Noxious weeds are also called invasive plants, harmful plants, weedy plants, and exotic pest plants.  What happens is that the noxious weed starts growing in an area and actually takes over!  The noxious weed grows more than the other plants, crowding them out of the space, blocking other plants from getting sunlight, and taking up nutrients that other plants could have used.  The result is that instead of a field with a lot of biodiversity, or many different kinds of wildflowers, there is only one kind of wildflower growing, the noxious weed.  Sometimes the native plant that is crowded out of an area is food for another animal.  This creates a chain reaction in the area - if the native plant is no longer there to feed the animal, then the animal will leave too.  Not all noxious weeds are dangerous everywhere, a wildflower that is invasive in one area or environment might not be invasive in another. 

Where do noxious weeds come from and how do they get here?
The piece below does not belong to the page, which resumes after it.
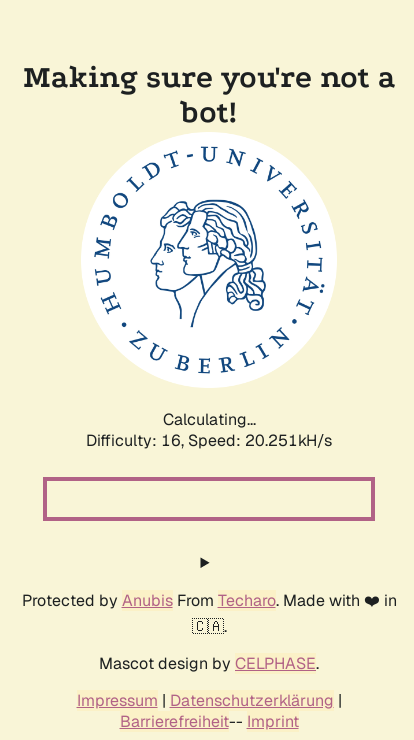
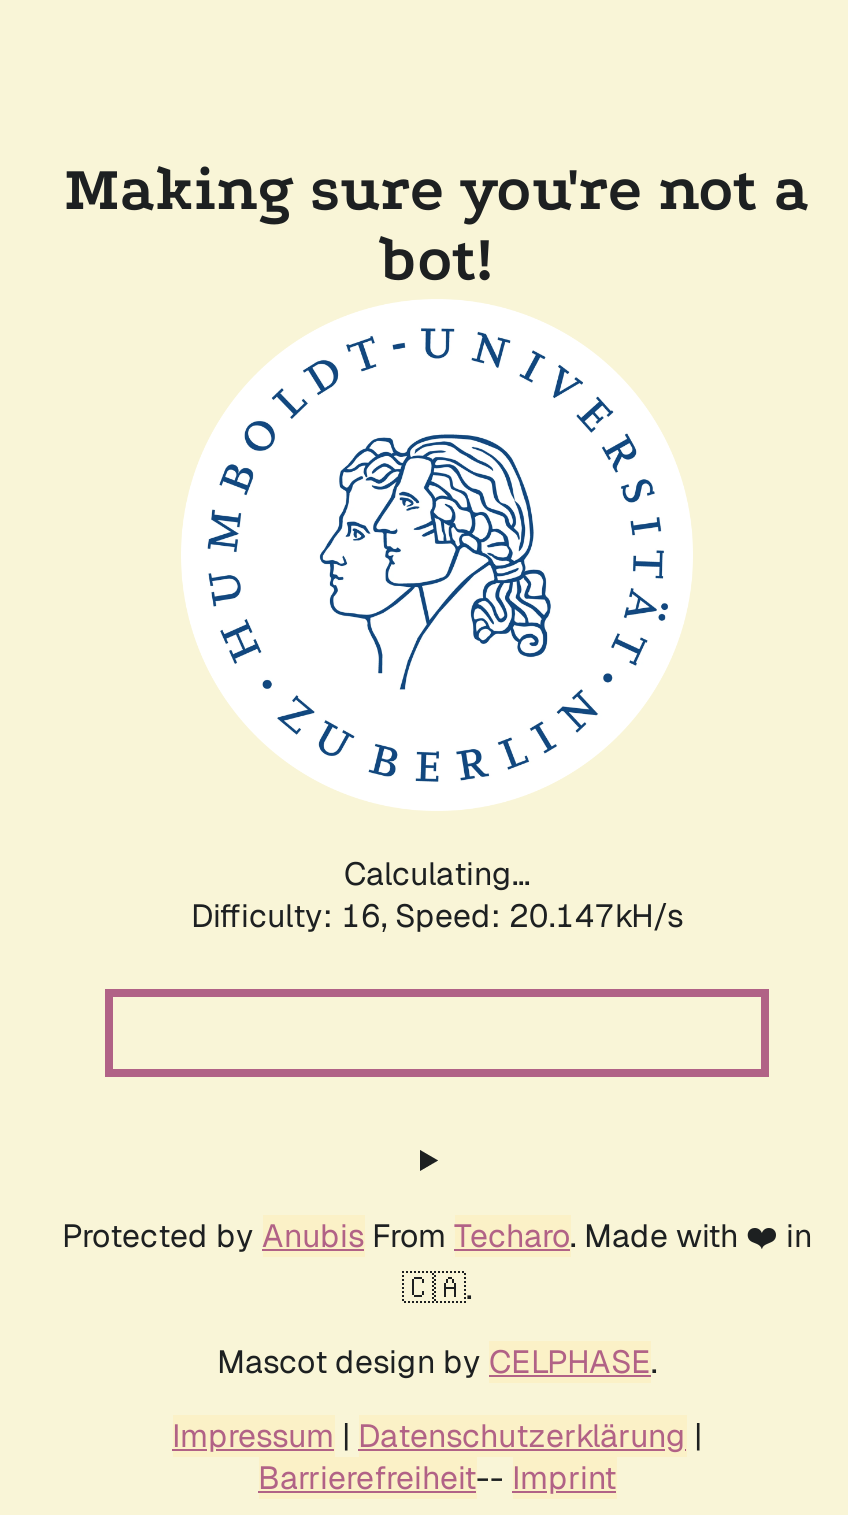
- Difficulty: 16, Speed: 20.251kH/s
+ Difficulty: 16, Speed: 20.147kH/s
Noxious weeds come from other places such as different countries or areas.  When something comes from another place, it is called an exotic.  Usually people get them from other places and plant them in their gardens or use them to stop erosion without knowing that they will be harmful.  Others are carried to different places by animals, ships, cars, bugs or even wind and storms.  Noxious weeds have invaded over 100 million acres of land just in the United States!  Keep in mind that not all exotic plants are invasive, or noxious.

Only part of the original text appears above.